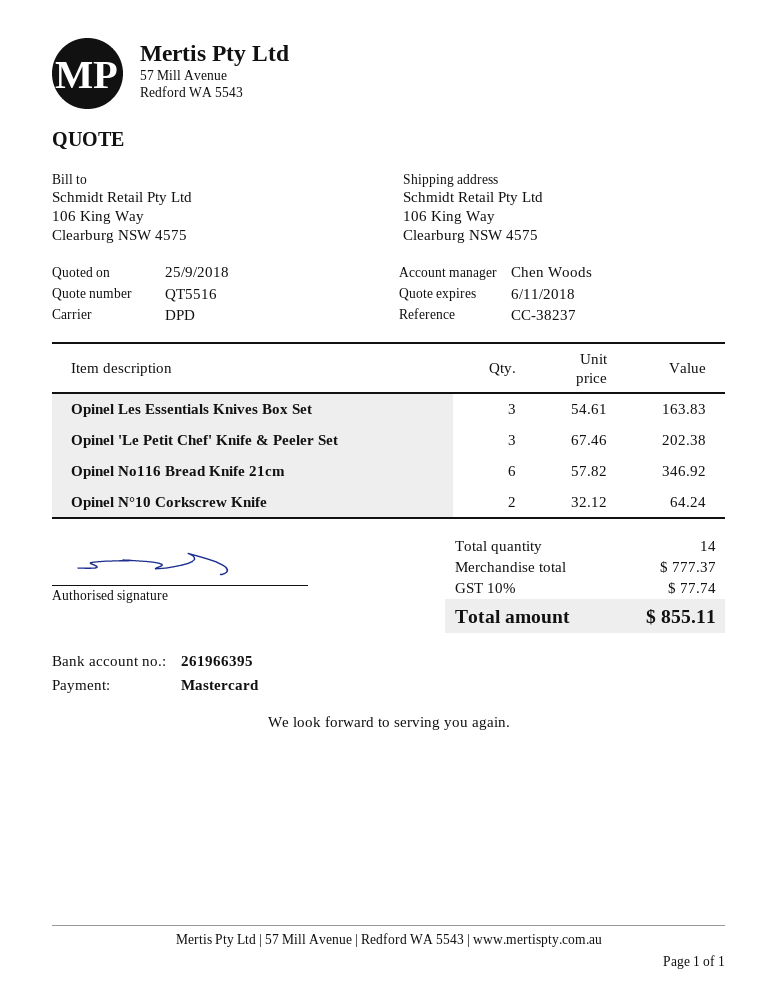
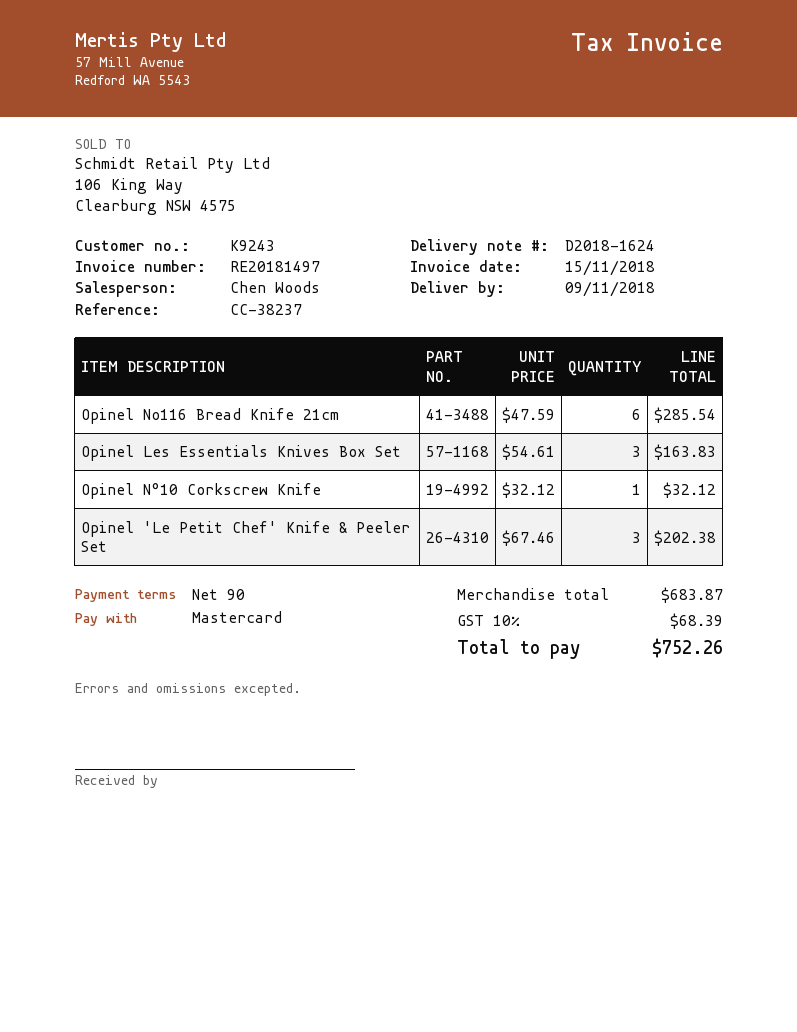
Opinel No116 Bread Knife 21cm: 6 x 57.82 = 346.92 -> 6 x 47.59 = 285.54
Opinel N°10 Corkscrew Knife: 2 x 32.12 = 64.24 -> 1 x 32.12 = 32.12
subtotal: 777.37 -> 683.87
tax: 10% = 77.74 -> 10% = 68.39
total: 855.11 -> 752.26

DESCRIPTION OF THE TASK:
Each entry above should be restated word for word, though no picture may appear in the copy.

RESULT FOR THIS TASK:
Opinel No116 Bread Knife 21cm: 6 x 57.82 = 346.92 -> 6 x 47.59 = 285.54
Opinel N°10 Corkscrew Knife: 2 x 32.12 = 64.24 -> 1 x 32.12 = 32.12
subtotal: 777.37 -> 683.87
tax: 10% = 77.74 -> 10% = 68.39
total: 855.11 -> 752.26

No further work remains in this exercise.